Report: New Store Going to Be Vape Shop, or Something Stupid like That
By: Hirsch Ptyc
CHICAGO, IL— Excitement over economic development in your neighborhood today was quickly tamped down when a friend of yours reported that a new store opening up on your block was probably going to be a vape shop, or something stupid like that.
“It’s going to be a vape shop dude.
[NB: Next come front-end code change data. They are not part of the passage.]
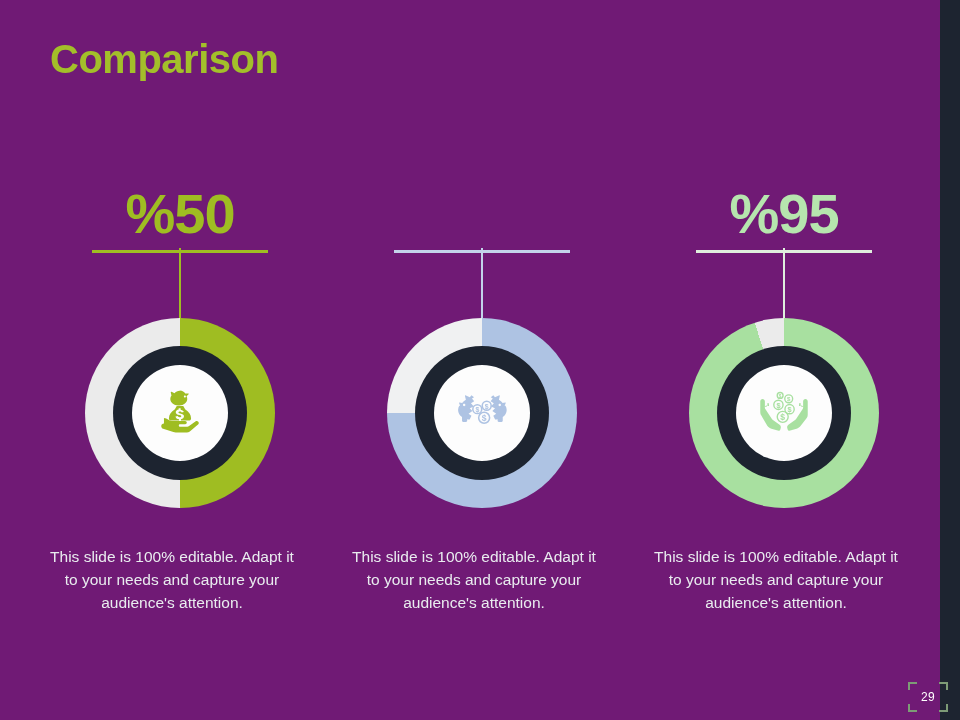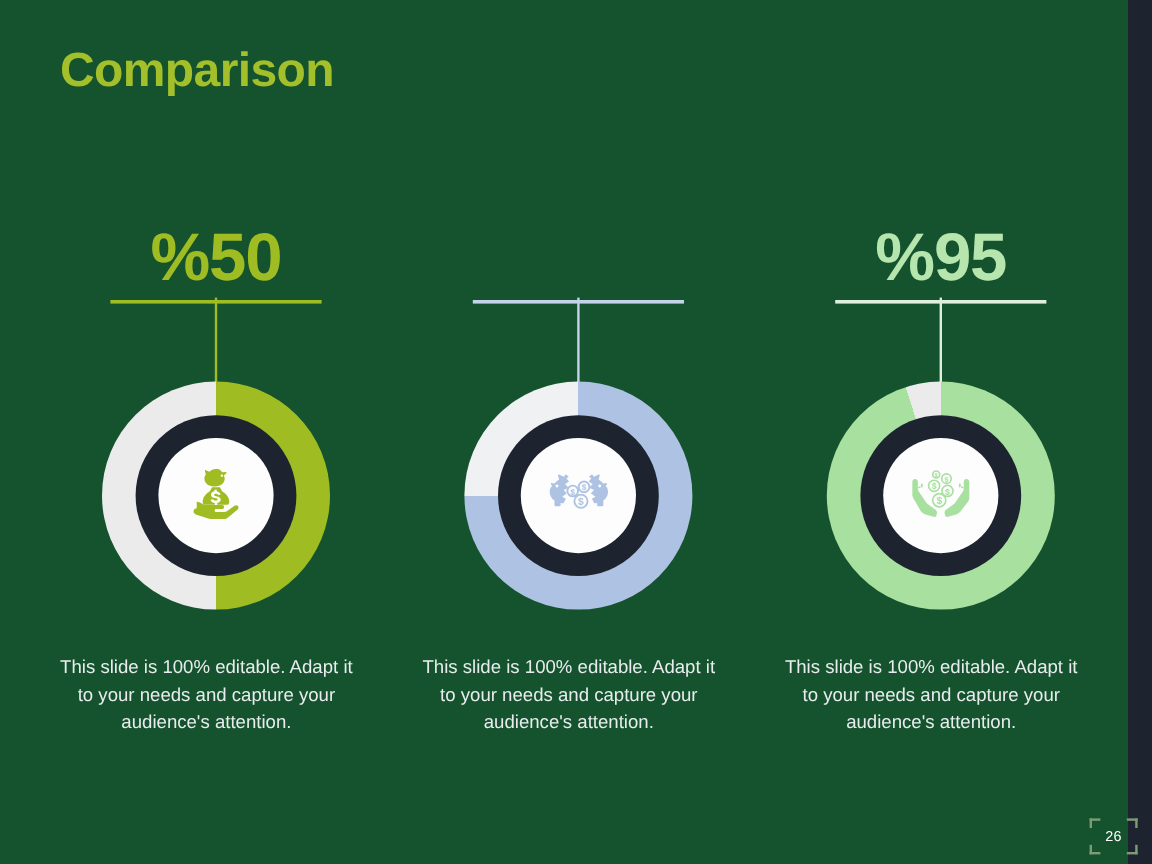--- a/index.html
+++ b/index.html
@@ -21,7 +21,7 @@
     inset: 0;
     width: 940px;
     height: 720px;
-    background: #14532d;
+    background: #701a75;
     padding-left: 13px;
   }
 

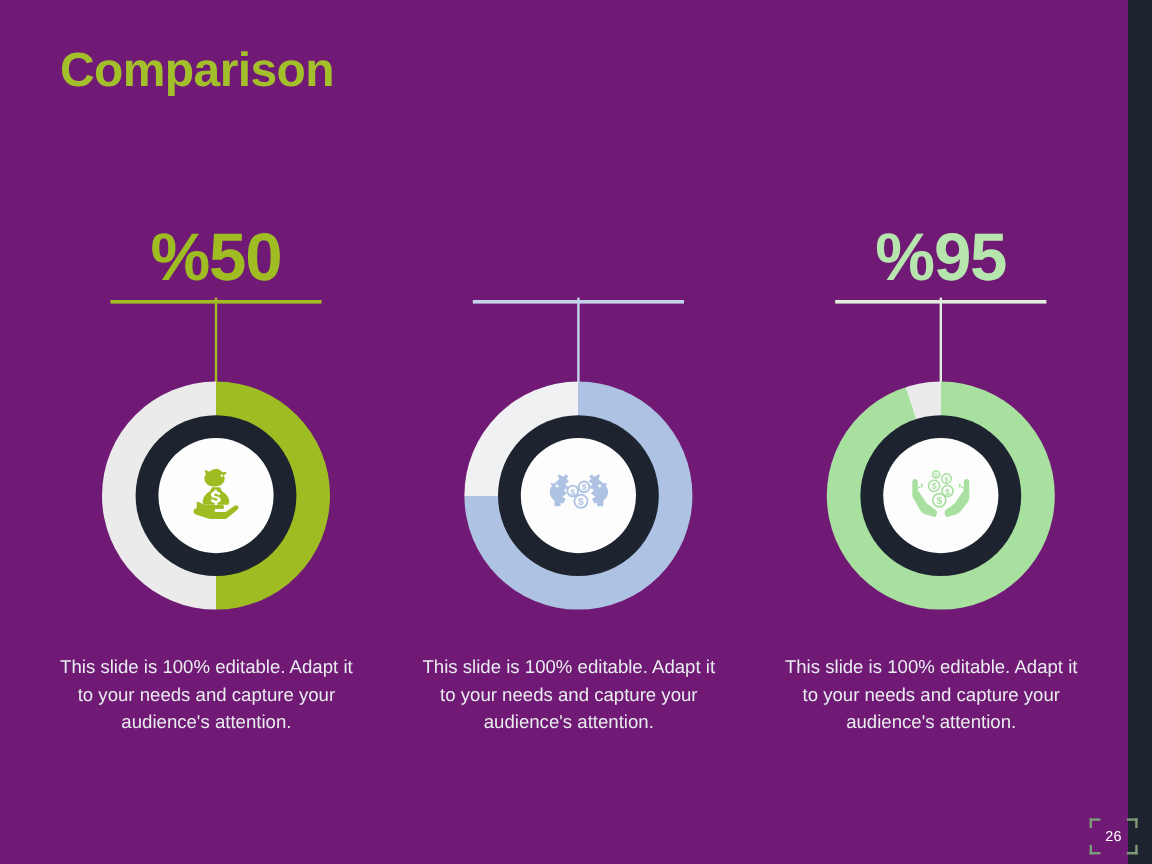--- a/index.html
+++ b/index.html
@@ -283,7 +283,7 @@
     <span class="corner tr"></span>
     <span class="corner bl"></span>
     <span class="corner br"></span>
-    <span id="page-number">26</span>
+    <span id="page-number">29</span>
   </div>
 
 </div>

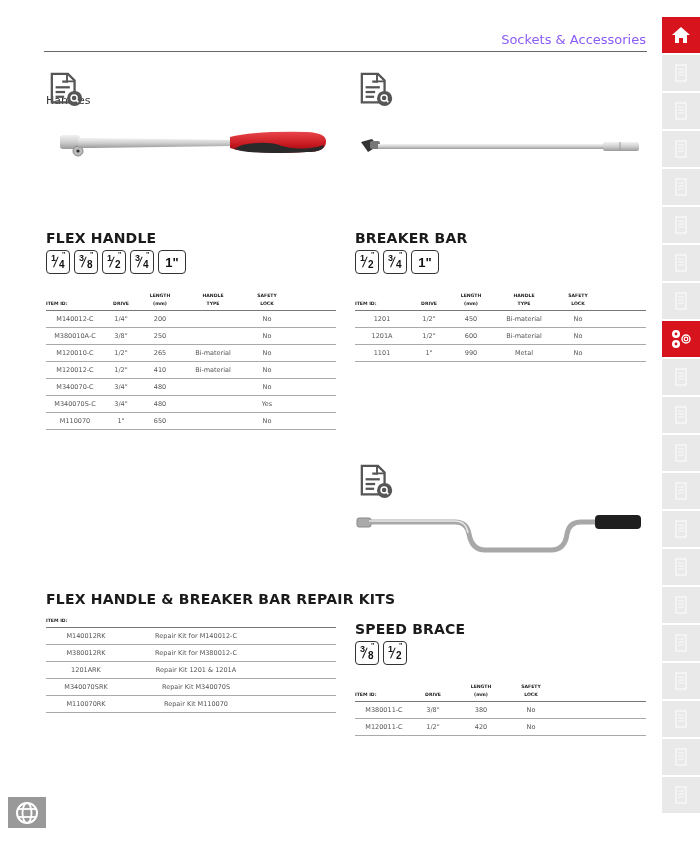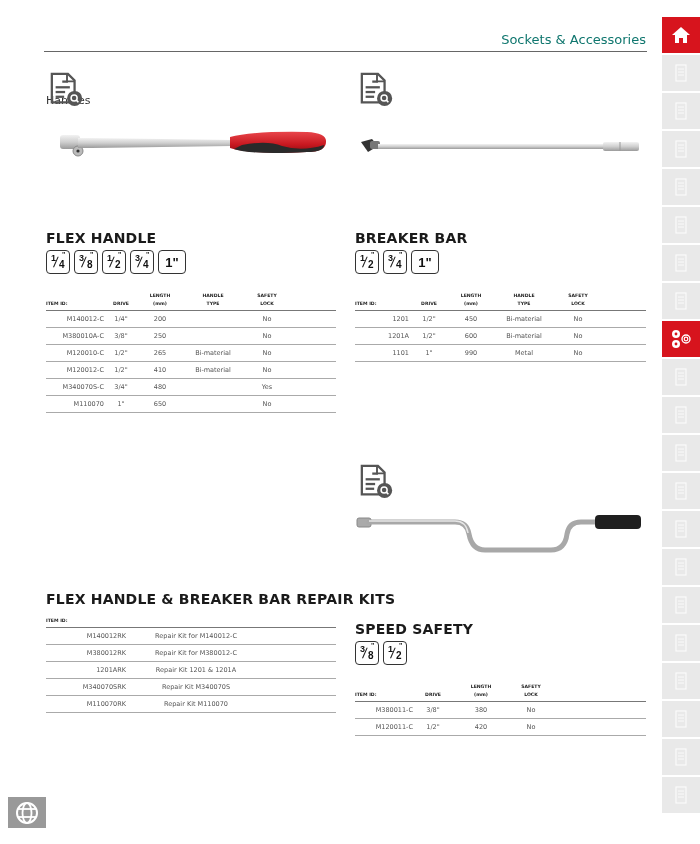--- a/index.html
+++ b/index.html
@@ -6,7 +6,7 @@
   body{width:700px;height:844px;position:relative;background:#fff;font-family:"DejaVu Sans","Liberation Sans",sans-serif;color:#555;overflow:hidden;}
   .abs{position:absolute;}
   .hdr-left{left:46px;top:46px;font-size:11px;color:#333;margin-top:48px;}
-  .hdr-right{right:54px;top:32px;font-size:13px;color:#0f766e;}
+  .hdr-right{right:54px;top:32px;font-size:13px;color:#8b5cf6;}
   .hdr-line{left:44px;top:51px;width:603px;height:1px;background:#666;}
   .doc-icon{width:36px;height:38px;}
   .section-title{font-size:14px;font-weight:bold;color:#1a1a1a;letter-spacing:.2px;}

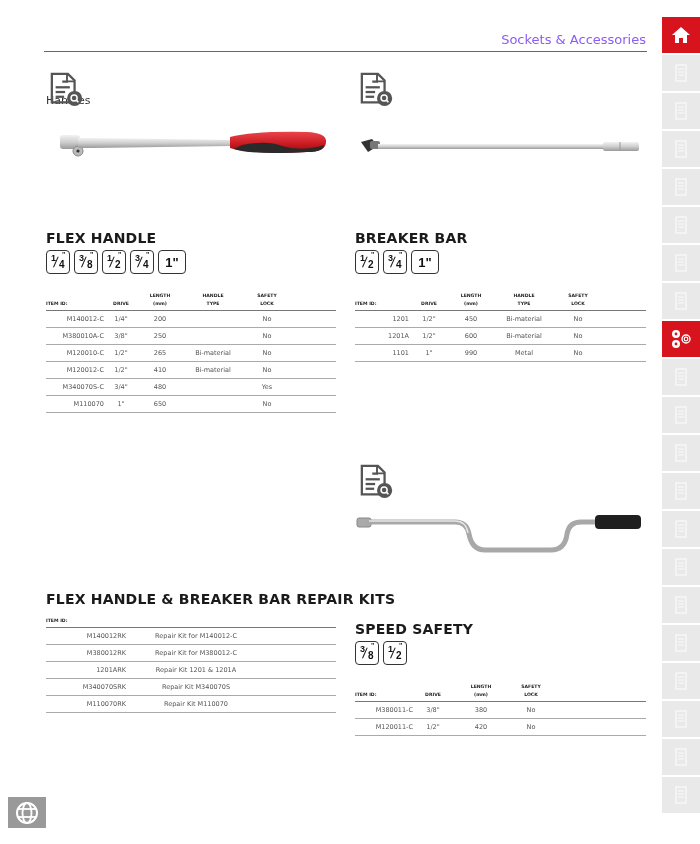--- a/index.html
+++ b/index.html
@@ -23,7 +23,7 @@
   table.spec th{font-size:4.6px;font-weight:bold;color:#222;text-align:center;padding:0 0 2px 0;line-height:8px;vertical-align:bottom;border-bottom:1px solid #777;}
   table.spec th.l{text-align:left;}
   table.spec td{height:16px;border-bottom:1px solid #aaa;text-align:center;padding:0;}
-  table.spec td.l{text-align:right;}
+  table.spec td.l{text-align:center;}
   .sidebar{position:absolute;left:662px;top:17px;width:38px;}
   .tab{width:38px;height:36px;margin-bottom:2px;background:#e9e9e9;display:flex;align-items:center;justify-content:center;}
   .tab.active{background:#d7141d;}

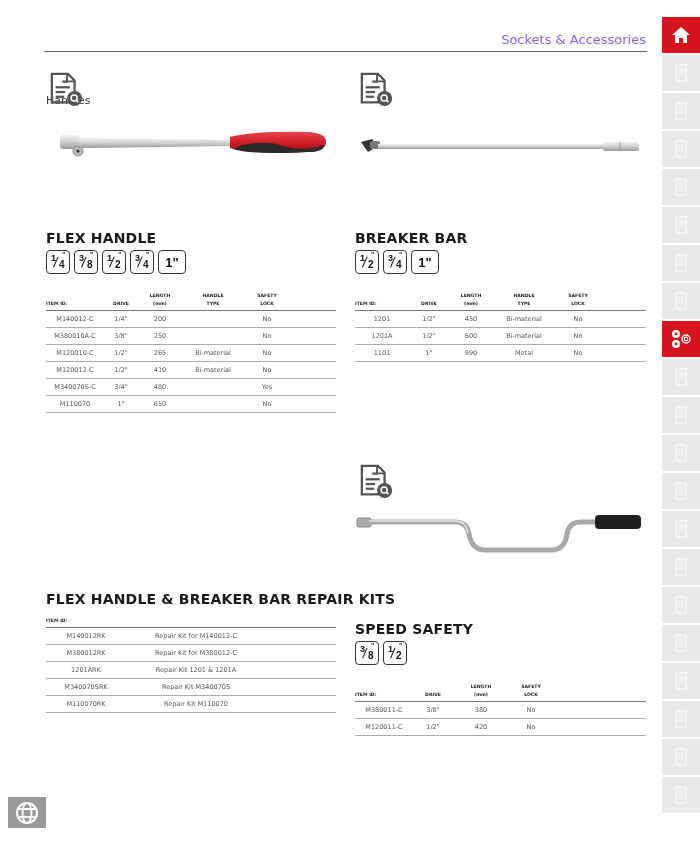--- a/index.html
+++ b/index.html
@@ -180,6 +180,14 @@
         <td></td>
       </tr>
       <tr>
+        <td class="l">M340070-C</td>
+        <td>3/4"</td>
+        <td>480</td>
+        <td></td>
+        <td>No</td>
+        <td></td>
+      </tr>
+      <tr>
         <td class="l">M340070S-C</td>
         <td>3/4"</td>
         <td>480</td>

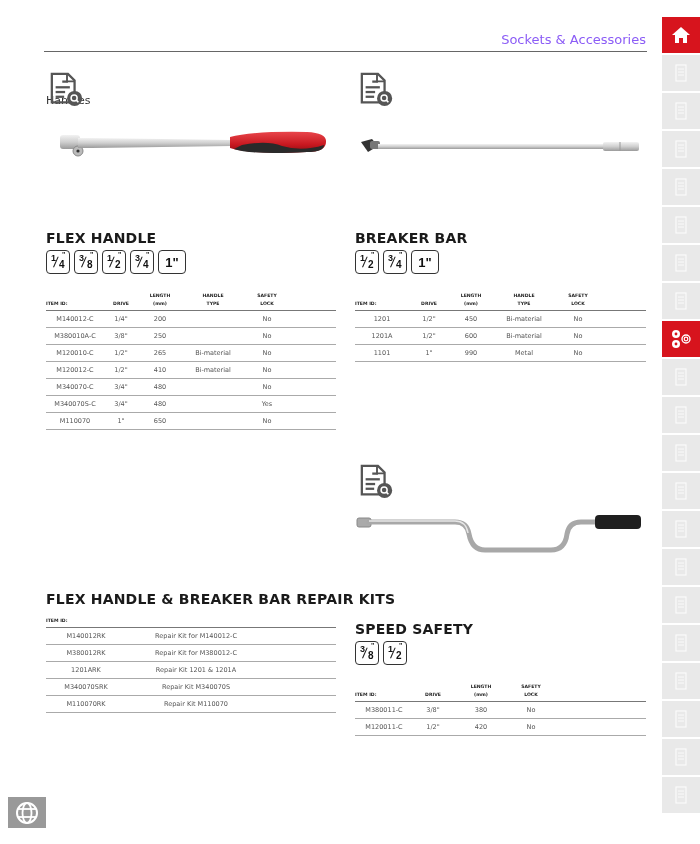--- a/index.html
+++ b/index.html
@@ -327,7 +327,7 @@
     </tbody>
 </table>
 
-<div class="abs section-title" style="left:355px;top:621px">SPEED SAFETY</div>
+<div class="abs section-title" style="left:355px;top:621px">SPEED BRACE</div>
 <div class="abs badges" style="left:355px;top:641px">
   <div class="badge frac">
       <div class="frac-wrap">

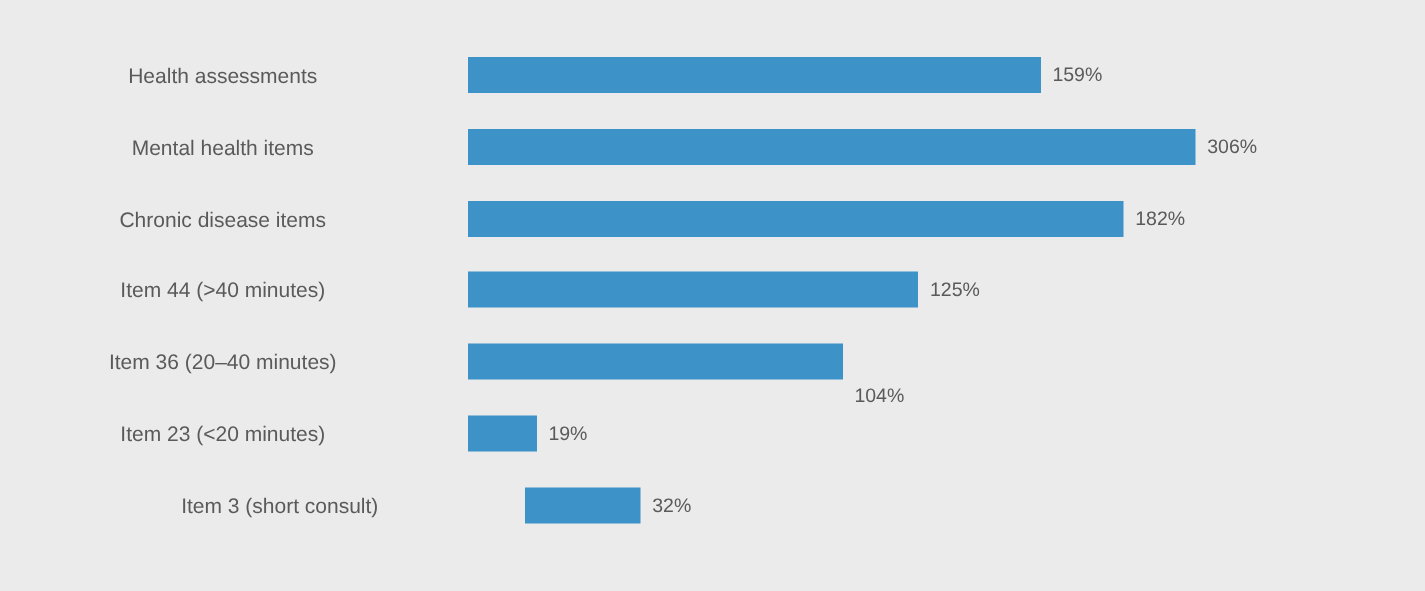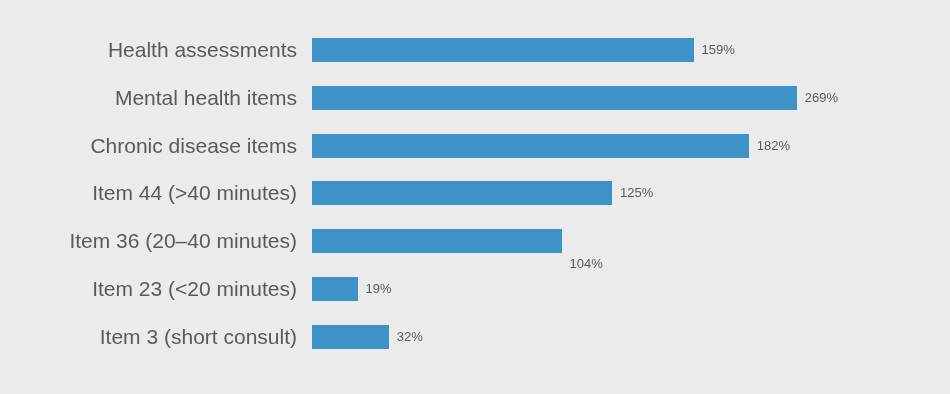--- a/index.html
+++ b/index.html
@@ -44,8 +44,8 @@
     width: 297px;
     height: 24px;
     line-height: 24px;
-    text-align: right;
-    font-size: 21px;
+    text-align: center;
+    font-size: 14px;
     color: #5a5a5a;
     white-space: nowrap;
   }

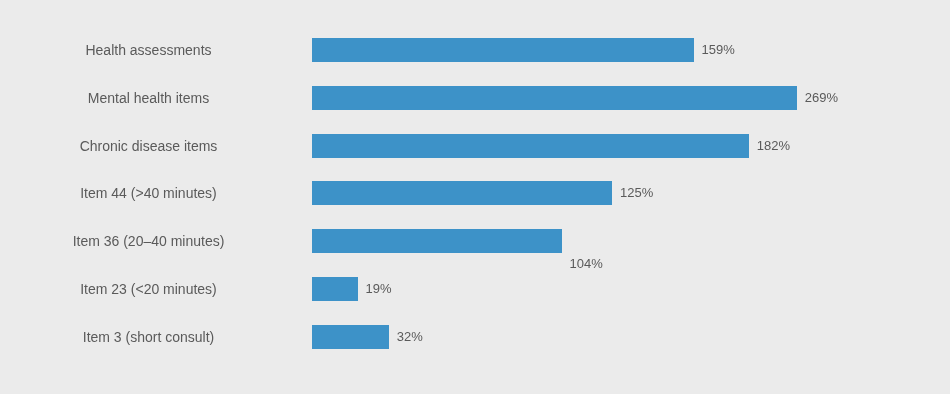--- a/index.html
+++ b/index.html
@@ -95,7 +95,7 @@
       <div class="cat-label" style="color: rgb(90, 90, 90);">Mental health items</div>
       <div class="bar-track">
         <div class="bar-fill" style="width: 484.8px; background: rgb(61, 146, 200);"></div>
-        <div class="val-label" style="left: 492.8px; color: rgb(90, 90, 90);">269%</div>
+        <div class="val-label" style="left: 492.8px; color: rgb(90, 90, 90);">306%</div>
       </div>
     </div>
 

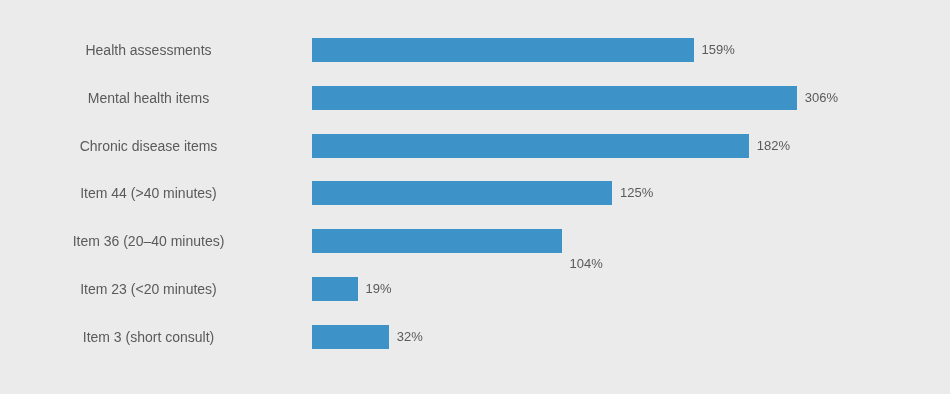--- a/index.html
+++ b/index.html
@@ -35,6 +35,7 @@
   }
   .bar-row:last-child {
     margin-bottom: 0;
+    margin-left: 38px;
   }
 
   .cat-label {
Bet on it,” said your friend. “It’s going to be called something stupid like ‘Vape Time’ or ‘Smoke City,’ and it’s going to have a glass case filled with bongs they can’t legally tell you are for smoking weed.”
Earlier excitement fed off of speculation that the new store opening up would be a good burger joint, or maybe a place you could finally get some good tacos in your hellhole ghost town of a neighborhood.
Dunlap, the chairman of the Illinois Vape Shop Owners Society, did not deny these reports.
“I really don’t keep track of this stuff, but we’ve got like nine thousands of these shops scheduled to open in your immediate vicinity in the next two weeks, so you can probably bet on it being a vape shop,” said Dunlap. “Vape juice is the only growth sector in the American economy right now.”
An investigation into the building permits for the site, however, revealed that the store would actually be another useless location for Byline fucking Bank.